Know Mark Summers? He hosted the messy Nickelodeon game show Double Dare way back when, and these days he’s the host of Unwrapped on Food Network, which I am, unfortunately, watching as I write this. (Hey, it was that or the routine weekly post-SNL broadcast of the Guthy-Renker infomercial for the Midnight Special DVD collection.)
The show is moderately interesting as a glimpse into the operations of various quirky businesses in the food industry (such as the one they’re talking about now, whose corporate office is a 7-story replica of a wicker picnic basket that would put Beebe Gallini‘s powder puff factory to shame). But the most distinctive thing about it is the maddening, Shatner-esque start-and-stop cadence of Mark Summer’s voiceovers. I’m sure he doesn’t really talk that way, at least I hope so, but on TV, he’s so programmed into this particular way of speaking — which presumably originated long ago in broadcasting schools with the desire to sound enthusiastic and engaging, and be easy to follow — that, ironically, I can barely concentrate on what he’s saying due to the way he says it.

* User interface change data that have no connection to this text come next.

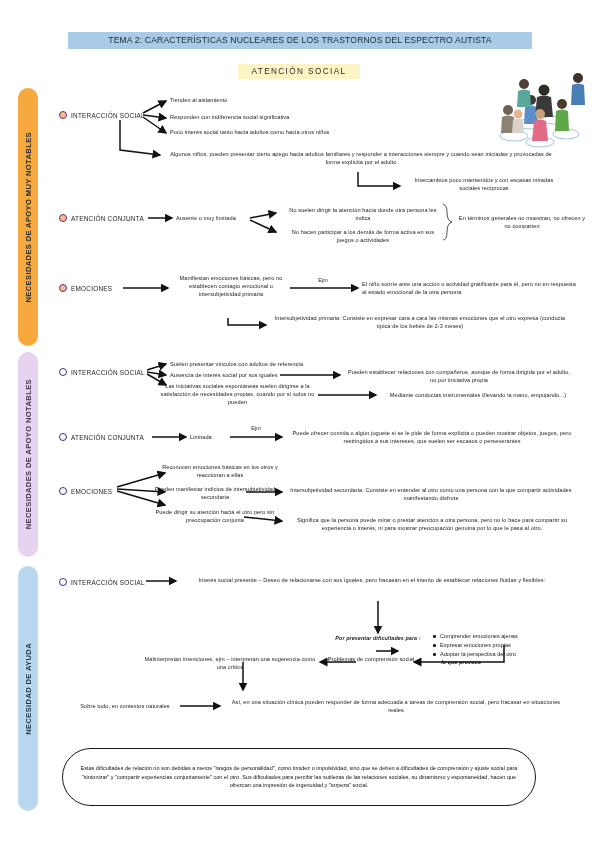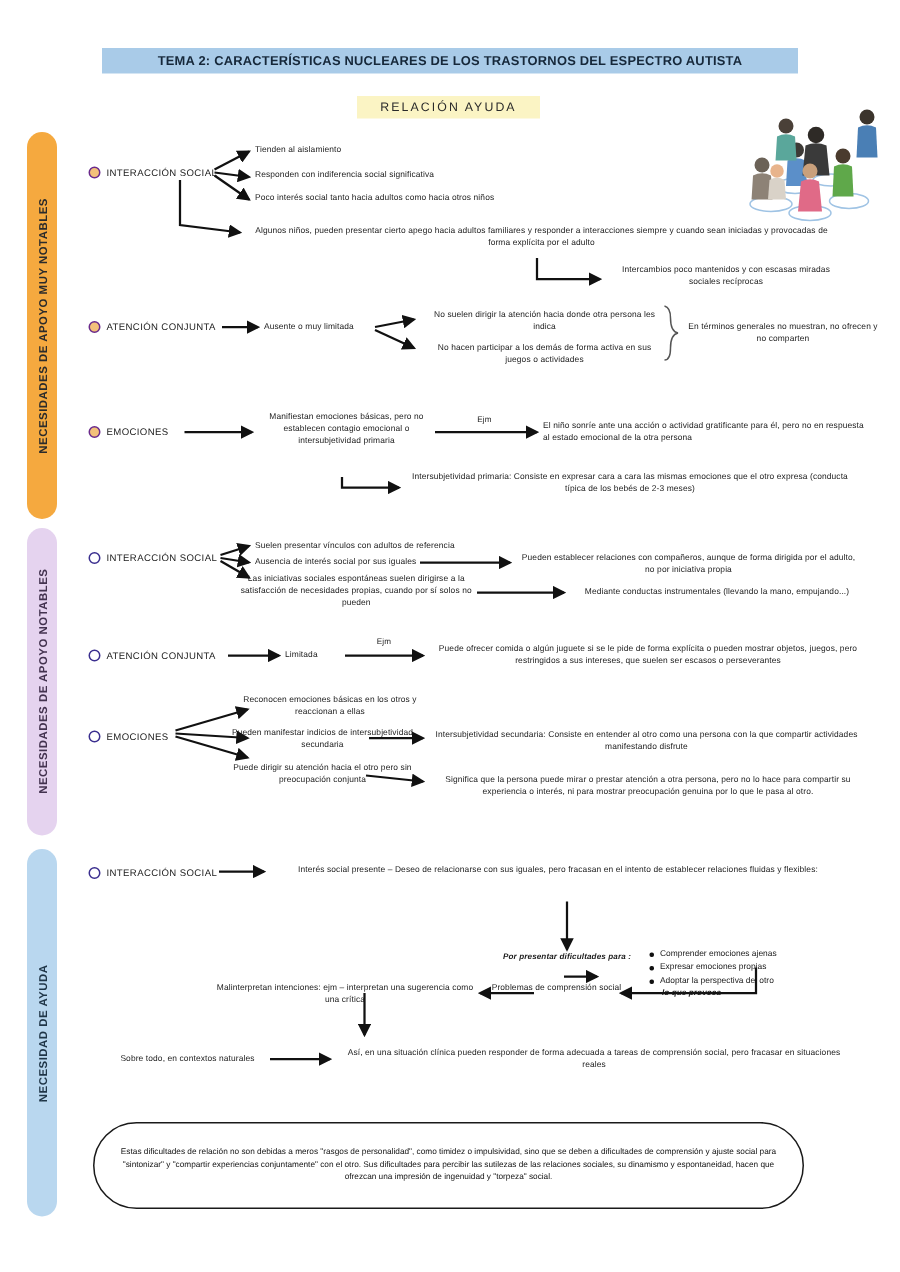--- a/index.html
+++ b/index.html
@@ -8,21 +8,21 @@
     font-family:"Liberation Sans","DejaVu Sans",sans-serif;
     color:#1a1a1a;
   }
   .page{position:absolute;inset:0;}
 
   
   .title-banner{
     position:absolute;left:68px;top:32px;width:464px;
     background:#a9cbe8;
     text-align:center;
-    font-size:8.6px;font-weight:bold;letter-spacing:.15px;
+    font-size:8.6px;font-weight:normal;letter-spacing:.15px;
     color:#16283a;padding:3px 0 3px 0;
     line-height:11px;
   }
   .subtitle-banner{
     position:absolute;left:238px;top:64px;width:122px;
     background:#fbf4c4;text-align:center;
     font-size:8.2px;letter-spacing:1.4px;color:#2a2a2a;
     padding:3px 0;
   }
 
@@ -135,21 +135,21 @@
       <path d="M378,601 L378,633"></path>
       <path d="M376,651 L398,651"></path>
       <path d="M504,645 L504,662 L414,662"></path>
       <path d="M356,662 L320,662"></path>
       <path d="M243,662 L243,690"></path>
       <path d="M180,706 L220,706"></path>
     </g>
   </svg>
 
   <div class="title-banner">TEMA 2: CARACTERÍSTICAS NUCLEARES DE LOS TRASTORNOS DEL ESPECTRO AUTISTA</div>
-  <div class="subtitle-banner">RELACIÓN AYUDA</div>
+  <div class="subtitle-banner">ATENCIÓN SOCIAL</div>
 
   <svg class="illus" viewBox="0 0 108 96">
     <ellipse cx="28" cy="74" rx="14" ry="5" fill="none" stroke="#9fc3e4" stroke-width="1"></ellipse>
     <ellipse cx="54" cy="80" rx="14" ry="5" fill="none" stroke="#9fc3e4" stroke-width="1"></ellipse>
     <ellipse cx="80" cy="72" rx="13" ry="5" fill="none" stroke="#9fc3e4" stroke-width="1"></ellipse>
     <ellipse cx="44" cy="62" rx="13" ry="5" fill="none" stroke="#9fc3e4" stroke-width="1"></ellipse>
     <ellipse cx="68" cy="58" rx="12" ry="4" fill="none" stroke="#9fc3e4" stroke-width="1"></ellipse>
 
     <g>
         <circle cx="22" cy="48" r="5" fill="#6b6257"></circle>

I was not aware until I set about writing this post that Mark Summers is also a spokesperson for OCD, as detailed on his stunningly mid-’90s-style website. Wowwee. That site must have seemed freakin’ awesome at the time, what with its 3-D animated GIF logo, frameset navigation that unpredictably disappears on certain pages, etc. I don’t mean to mock a psychological condition, but you’d think someone with OCD would have no truck with this. It certainly hasn’t aged well, and I find it funny that the company that designed and (apparently, given its URL) hosts it still has the audacity to tout having been featured in a 1999 magazine.
P.S. This is what I get for drinking coffee after 5 PM. 8 hours later I’m still up doing… this.